▶ Listed entries
• • • •

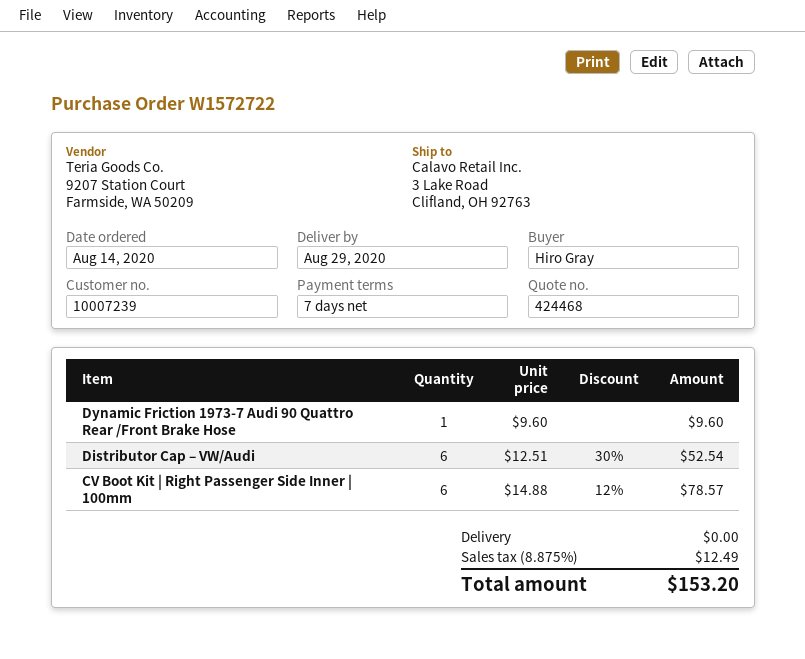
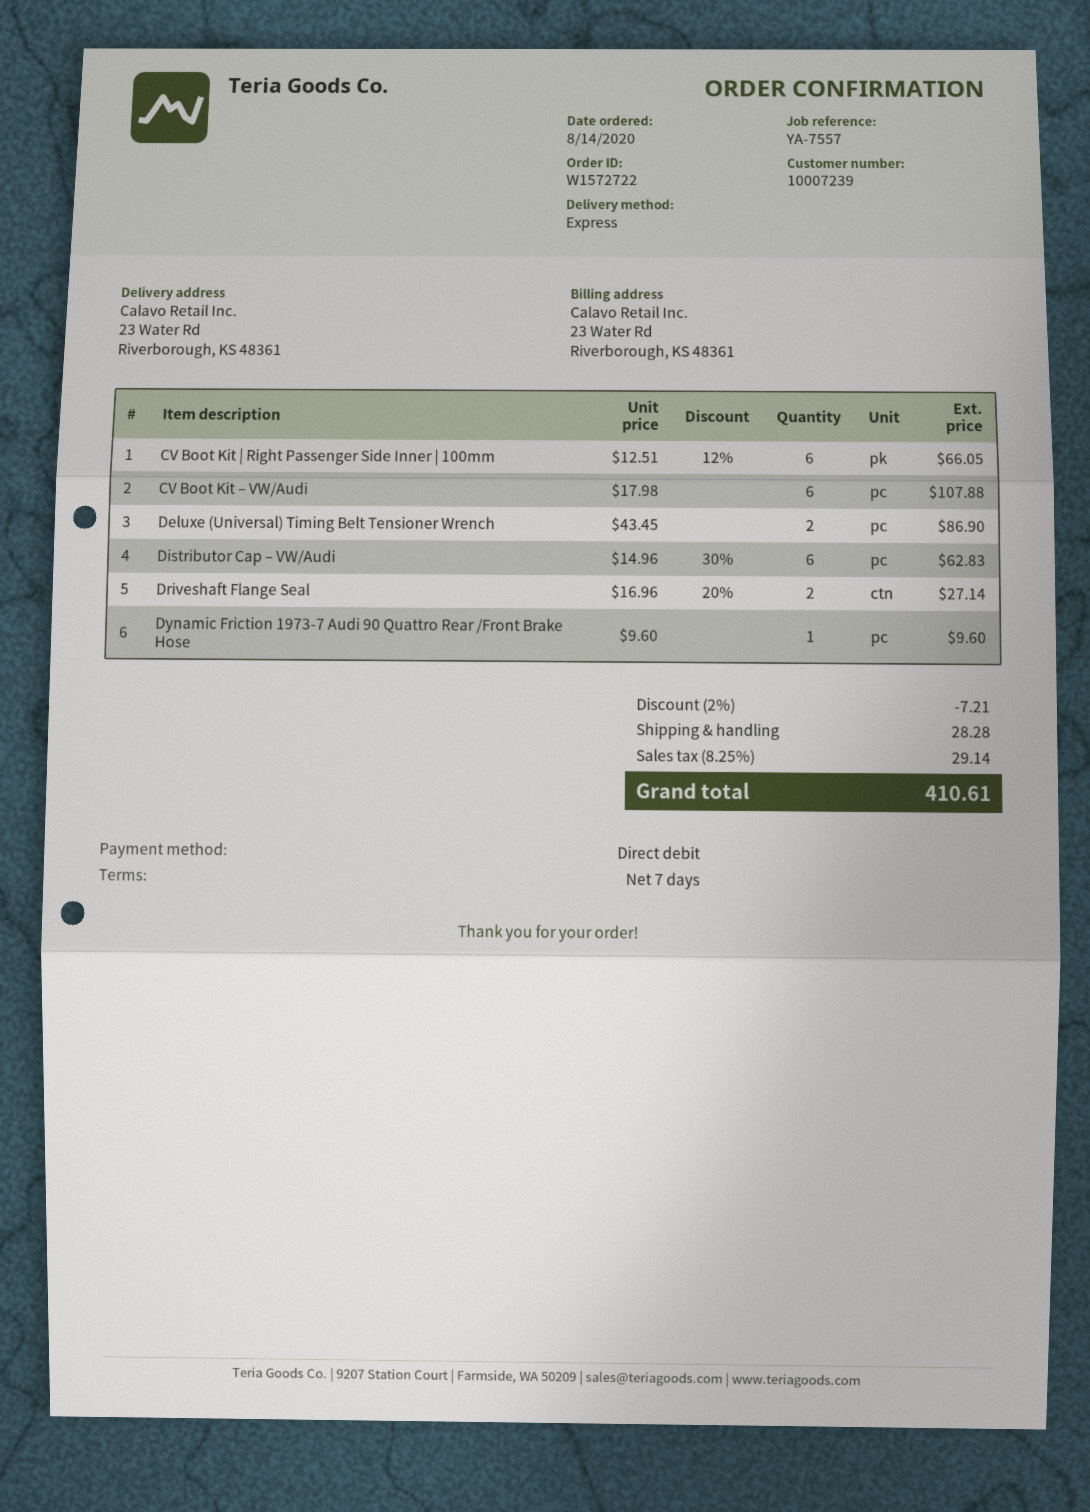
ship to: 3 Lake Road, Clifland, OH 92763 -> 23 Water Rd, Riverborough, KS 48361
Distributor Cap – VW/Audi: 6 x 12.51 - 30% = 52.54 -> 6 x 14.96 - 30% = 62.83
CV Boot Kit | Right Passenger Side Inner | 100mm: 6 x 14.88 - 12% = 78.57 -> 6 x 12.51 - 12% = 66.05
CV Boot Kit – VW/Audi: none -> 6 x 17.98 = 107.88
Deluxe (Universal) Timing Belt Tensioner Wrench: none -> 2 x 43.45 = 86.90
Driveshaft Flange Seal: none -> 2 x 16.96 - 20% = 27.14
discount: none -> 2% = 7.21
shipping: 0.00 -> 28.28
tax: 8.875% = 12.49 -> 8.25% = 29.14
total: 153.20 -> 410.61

• • • •

▶ What you need to do
Reproduce exactly the lines of the entries above from the first through the line with "CV Boot Kit –", both included; pictures should not be reproduced.

▶ Completed exercise
ship to: 3 Lake Road, Clifland, OH 92763 -> 23 Water Rd, Riverborough, KS 48361
Distributor Cap – VW/Audi: 6 x 12.51 - 30% = 52.54 -> 6 x 14.96 - 30% = 62.83
CV Boot Kit | Right Passenger Side Inner | 100mm: 6 x 14.88 - 12% = 78.57 -> 6 x 12.51 - 12% = 66.05
CV Boot Kit – VW/Audi: none -> 6 x 17.98 = 107.88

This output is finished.